Clinton speech presages our economic ruinIn his recent...

the Forum

February 26, 1993

Clinton speech presages our economic ruin

In his recent speech to Congress, President Clinton threw the pebble that hits the stone that knocks the boulder that dismantles the entire economy.

As the real tax rate on the wealthiest is jerked up from 31 percent to 39.5 percent, long-term bonds have to yield more so that investors can realize the same after-tax return as they do now.

The 30-year bond recently yielded 7.147 percent. Adding 22 percent, the difference between 31 percent and 39.5 percent, to the present 7.147 percent bond yield gives an 8.61 percent bond yield on the 30-year.

We can expect the free markets to hurl this rate upon us in the near future to penalize our unscientific thinking, or rather the executive branch's illogic.

This quick rise in rates will stretch more or less through the entire bond longevity spectrum, regardless of Alan Greenspan's manipulations at the Fed.

Since the stock market, now premised on the 7.147 percent 30-year rate, is in the stratosphere by most ordinary calculations, we can expect it to tumble in concord with the 30-year bond, which it has done historically, especially from overvalued levels.

A 22 percent stock market correction will be the starter. That would take perhaps $1 trillion out of the stock market, a vast multiple of the $31 billion Clinton has planned to pump-prime the economy.

From that point on, it's all downhill. Only the precise timing is in question.

Demand drops as interest rates ascend, while the Clinton administration plans further taxes to put the increasing numbers of unemployed on the government payroll.

Home prices drop with higher rates and increased job uncertainty.

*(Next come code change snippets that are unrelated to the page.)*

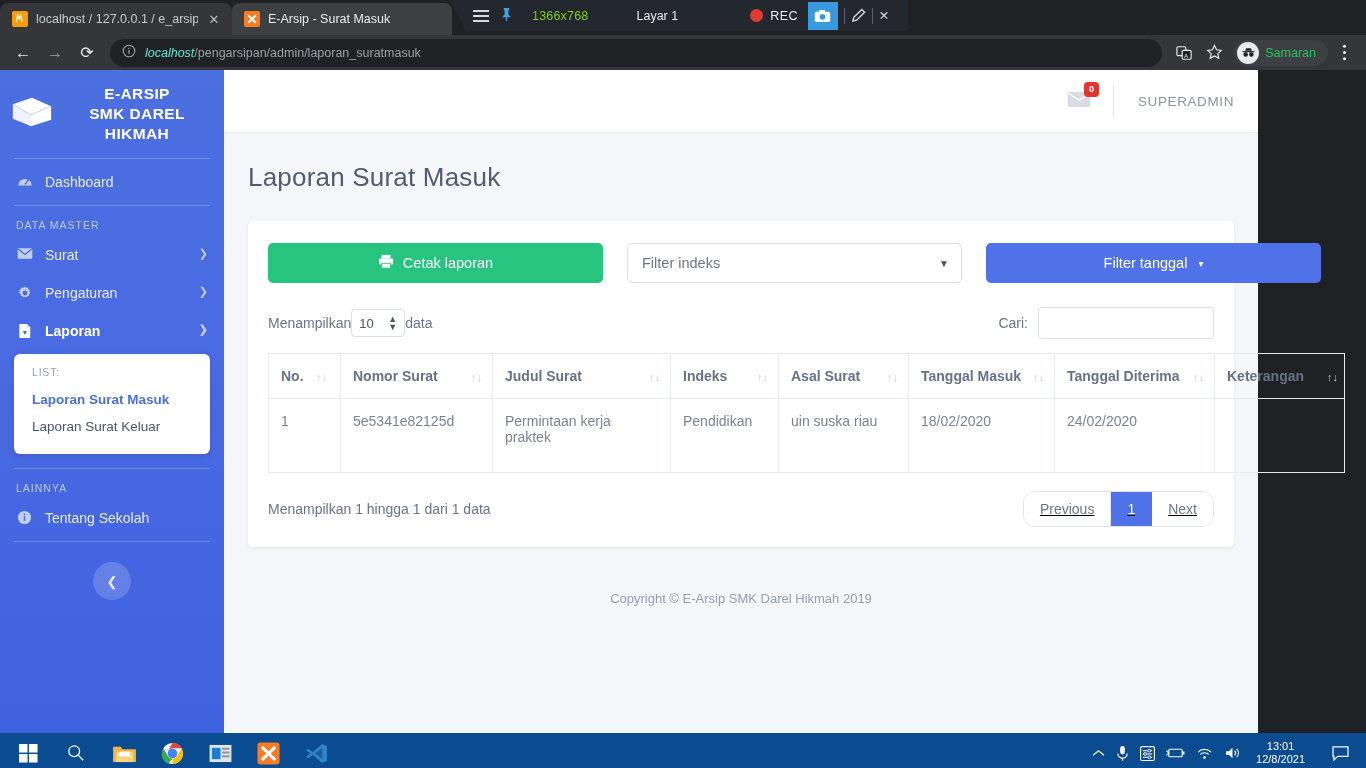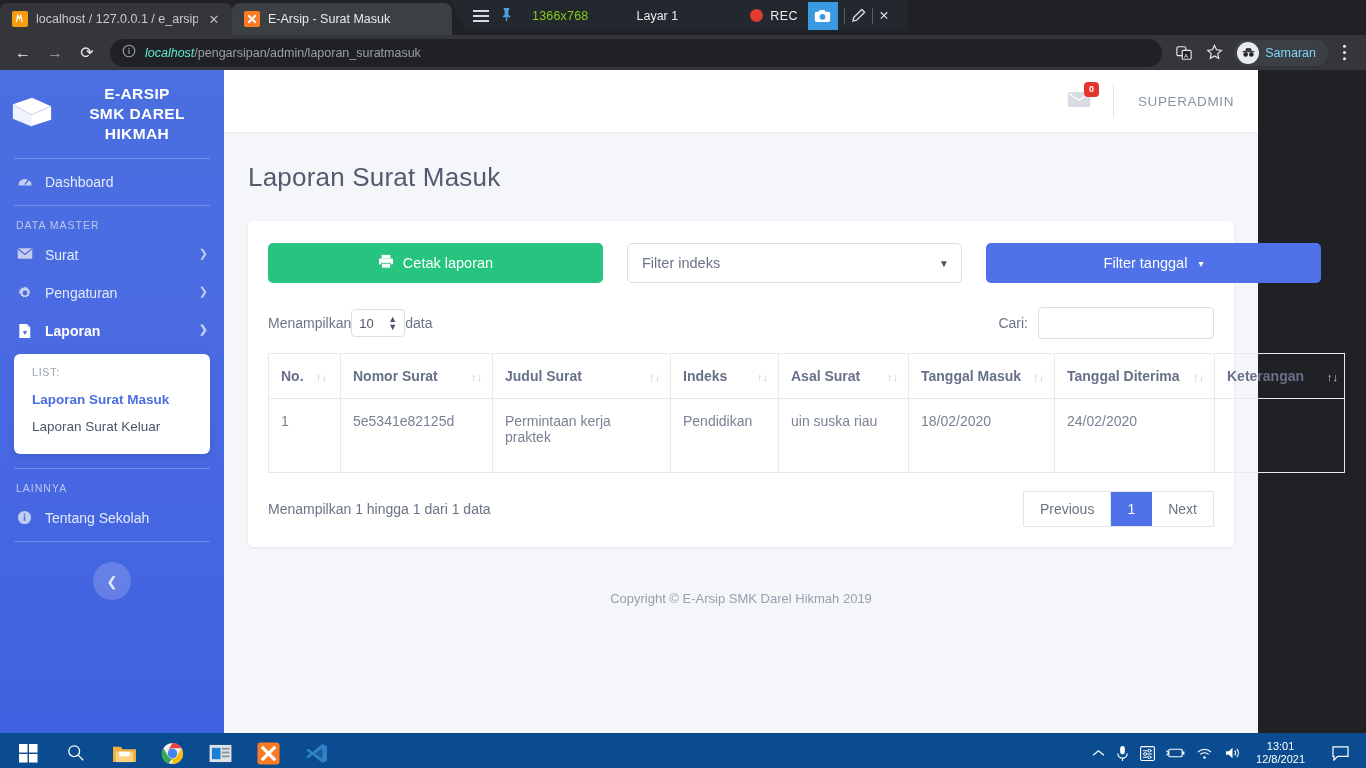--- a/index.html
+++ b/index.html
@@ -79,7 +79,7 @@
   .incognito-pill {
     height: 26px; background: #3c4043; border-radius: 13px;
     display: flex; align-items: center; gap: 6px; padding: 0 12px 0 3px;
-    color: #7dd3fc; font-size: 12.5px; margin-left: 4px;
+    color: #22c55e; font-size: 12.5px; margin-left: 4px;
   }
   .incog-circle { width:22px;height:22px;border-radius:50%;background:#e8eaed;
                   display:flex;align-items:center;justify-content:center; }

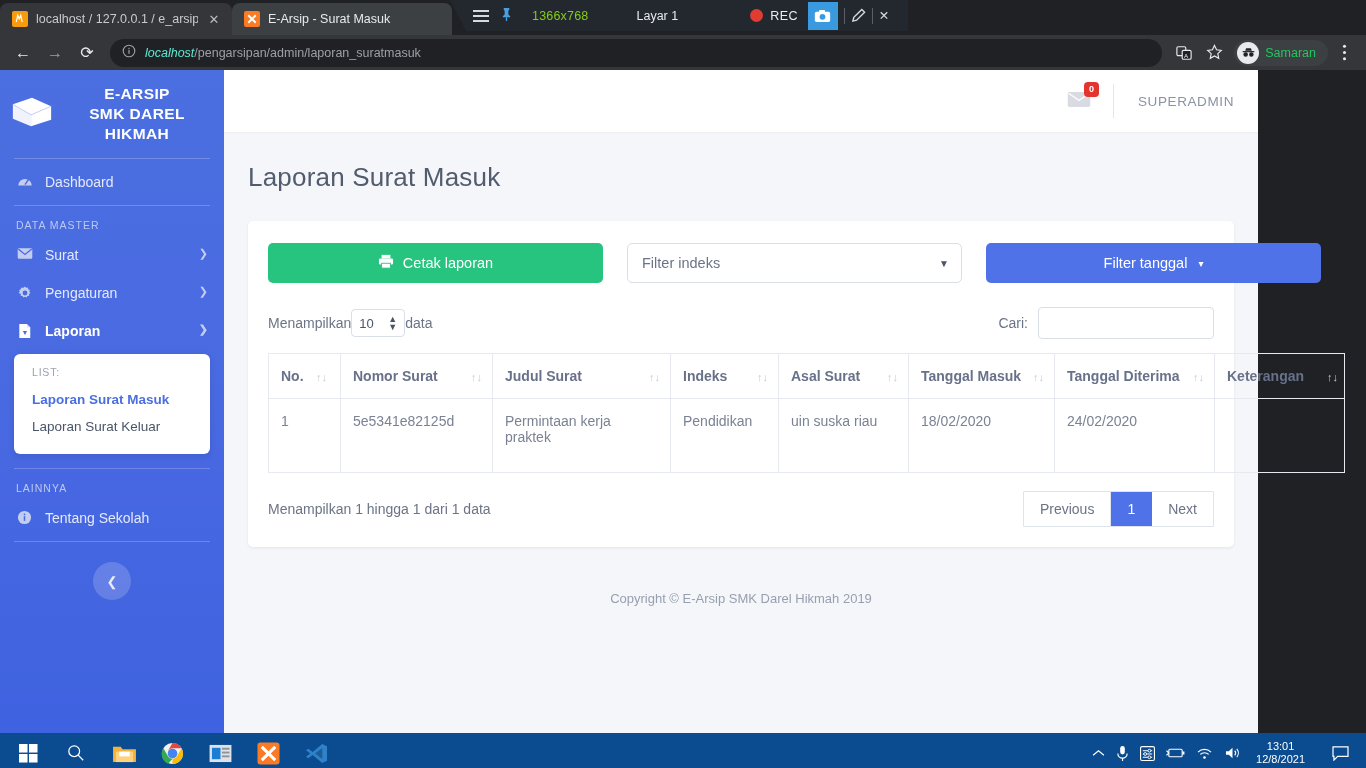--- a/index.html
+++ b/index.html
@@ -187,7 +187,7 @@
 
   .tfoot { display:flex; align-items:center; justify-content:space-between; padding-top: 18px; }
   .tfoot-info { font-size: 14px; color: #6b7486; }
-  .pager { display:flex; border: 1px solid #dfe3ea; border-radius: 1px; overflow:hidden; }
+  .pager { display:flex; border: 1px solid #dfe3ea; border-radius: 12px; overflow:hidden;text-decoration:underline; }
   .pg { padding: 9px 16px; font-size: 14px; color: #6b7486; background:#fff; border-right:1px solid #dfe3ea;}
   .pg:last-child { border-right: none; }
   .pg.cur { background: #5072e8; color:#fff; border-color:#5072e8; }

Public skepticism of falling values in all asset

classes promotes further big stock market drops as government borrowing pushes up interest rates and devalues bonds.

Trillions are lost and private business contracts its work force. Economic conditions will deteriorate much faster than they improved in the 1980s.

As short-term interest rates rise to protect the dollar from oblivion, we can turn back to Clinton and the pebble that started it all.

In short, the rich can't be inequitably taxed because they will seek better returns elsewhere with their mobile funds. Why not keep them here, financing our future, with start-up companies, new ideas and patriotism?

The decision that has been made is anti-savings, isolationism and promulgation of class warfare.

And remember, this is just a start in a direction to be followed for four years. The last bull market is over.

Richard L. Frank


More like Hayden

I wish President Clinton were more like Roger Hayden.

When County Executive Hayden was swept into power with a four-year term after promising change, he spent two years letting attrition whittle away at the size of government until the government that he was heading had shrunk by 12 percent.

He then had the courage to make the difficult decision to make government leaner yet with another 6 percent reduction in personnel.

President Clinton has pulled the old "bait and switch." He promised us a tax cut like Presidents Kennedy and Reagan and is now sticking us with the kind of tax hikes that one would expect from Governor Schaefer.

The time for timidity is over; the time for real cuts in federal spending is now.

No tax and spend plan will undo 30 years of "Great Society" public debt. We have beaten the Red Army; now President Clinton needs to tackle the red ink without foolish tax hikes but with a sharp pencil.

A5 Please, Mr. President, be more like Roger Hayden.



School borders

On Feb. 15, Dorothy Dowling wrote an article in Other Voices complaining about city kids who attend Baltimore county schools, without living in the county.

She states that it takes a monumental effort by her and a team of teachers to track down those kids and send them packing back to the city. I hope she puts as much energy into teaching her history class.

I wonder if Miss Dowling ever considered why those parents went through so much trouble just to make sure their kids get a chance at a proper education.

Did she consider that maybe these parents can't afford the cost of private schools or that their child's school may be in the middle of a drug infested, crime ridden neighborhood?

What about the people who work in the city, but live in Baltimore County, whose children attend city schools because its closer to their jobs in the city? Are we to send them packing back to the county?

As a teacher, she should be more concerned with children getting an education regardless of where they come from.

vTC Katina D. Warren


Turned off

If the Republican spokesman thought he had a captive audience from President Clinton's speech, he was wrong. After listening to him stating what a neat package the Republicans had handed the president, we just turned him off.